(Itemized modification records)
--
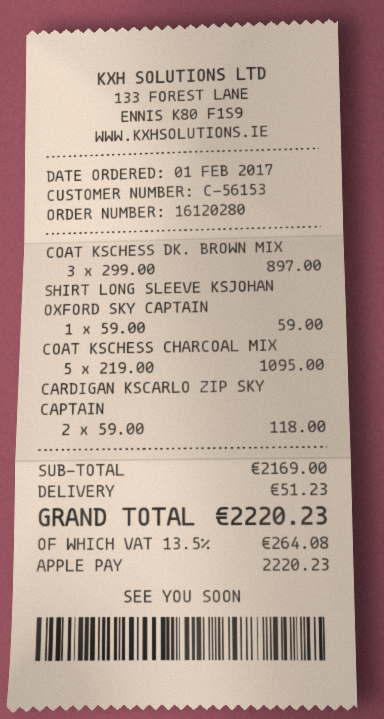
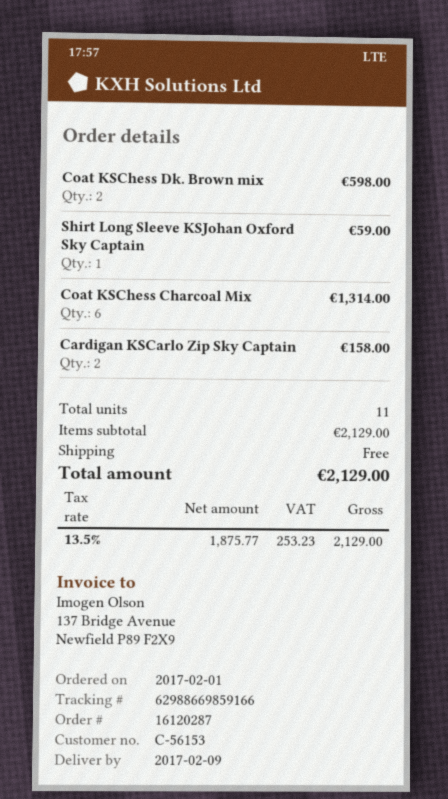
order number: 16120280 -> 16120287
COAT KSCHESS DK. BROWN MIX: 3 for 897.00 -> 2 for 598.00
COAT KSCHESS CHARCOAL MIX: 5 for 1095.00 -> 6 for 1314.00
CARDIGAN KSCARLO ZIP SKY CAPTAIN: 2 for 118.00 -> 2 for 158.00
subtotal: 2169.00 -> 2129.00
shipping: 51.23 -> 0.00
tax: 13.5% = 264.08 -> 13.5% = 253.23
total: 2220.23 -> 2129.00

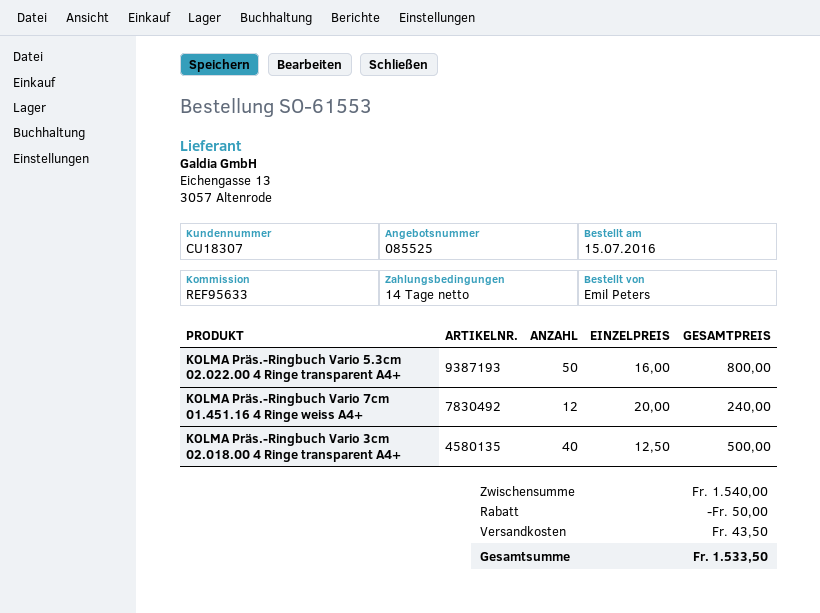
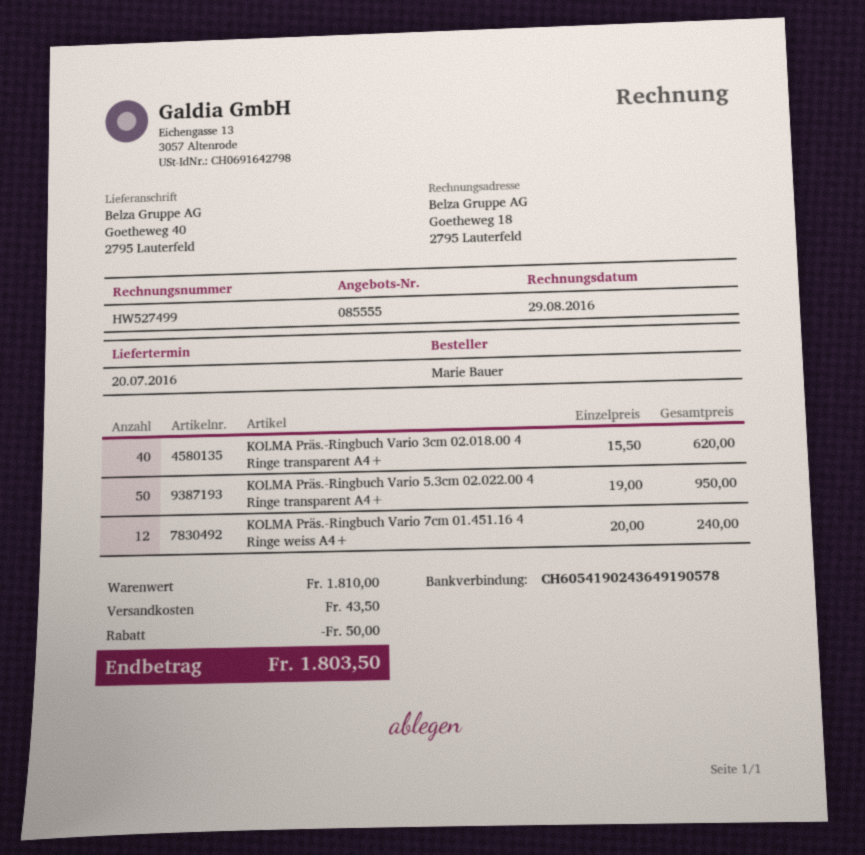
quote number: 085525 -> 085555
ordered by: Emil Peters -> Marie Bauer
KOLMA Präs.-Ringbuch Vario 5.3cm 02.022.00 4 Ringe transparent A4+: 50 x 16.00 = 800.00 -> 50 x 19.00 = 950.00
KOLMA Präs.-Ringbuch Vario 3cm 02.018.00 4 Ringe transparent A4+: 40 x 12.50 = 500.00 -> 40 x 15.50 = 620.00
subtotal: 1540.00 -> 1810.00
total: 1533.50 -> 1803.50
--
◆ ACTIVITY
Copy the lines above exactly, starting with the line that contains "COAT KSCHESS CHARCOAL" and ending with the line that contains "quote number: 085525 -> 085555", and leave out any pictures.

◆ RESPONSE TO THIS TASK
COAT KSCHESS CHARCOAL MIX: 5 for 1095.00 -> 6 for 1314.00
CARDIGAN KSCARLO ZIP SKY CAPTAIN: 2 for 118.00 -> 2 for 158.00
subtotal: 2169.00 -> 2129.00
shipping: 51.23 -> 0.00
tax: 13.5% = 264.08 -> 13.5% = 253.23
total: 2220.23 -> 2129.00

quote number: 085525 -> 085555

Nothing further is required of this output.